START Source records
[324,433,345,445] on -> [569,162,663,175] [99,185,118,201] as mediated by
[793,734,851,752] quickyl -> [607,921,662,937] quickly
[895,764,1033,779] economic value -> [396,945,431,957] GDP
END Source records
START Source records
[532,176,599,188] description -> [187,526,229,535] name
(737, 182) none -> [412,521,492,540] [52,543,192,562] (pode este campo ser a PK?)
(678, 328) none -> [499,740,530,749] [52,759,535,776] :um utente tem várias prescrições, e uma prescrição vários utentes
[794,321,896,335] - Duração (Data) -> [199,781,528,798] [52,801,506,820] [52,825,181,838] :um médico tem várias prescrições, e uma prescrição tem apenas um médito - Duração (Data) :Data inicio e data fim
END Source records
Your assignment: Lines to set down from above: the line with "[532,176,599,188] description ->", the line with "[794,321,896,335] - Duração", and every line between, each exactly as written.

Response below:
[532,176,599,188] description -> [187,526,229,535] name
(737, 182) none -> [412,521,492,540] [52,543,192,562] (pode este campo ser a PK?)
(678, 328) none -> [499,740,530,749] [52,759,535,776] :um utente tem várias prescrições, e uma prescrição vários utentes
[794,321,896,335] - Duração (Data) -> [199,781,528,798] [52,801,506,820] [52,825,181,838] :um médico tem várias prescrições, e uma prescrição tem apenas um médito - Duração (Data) :Data inicio e data fim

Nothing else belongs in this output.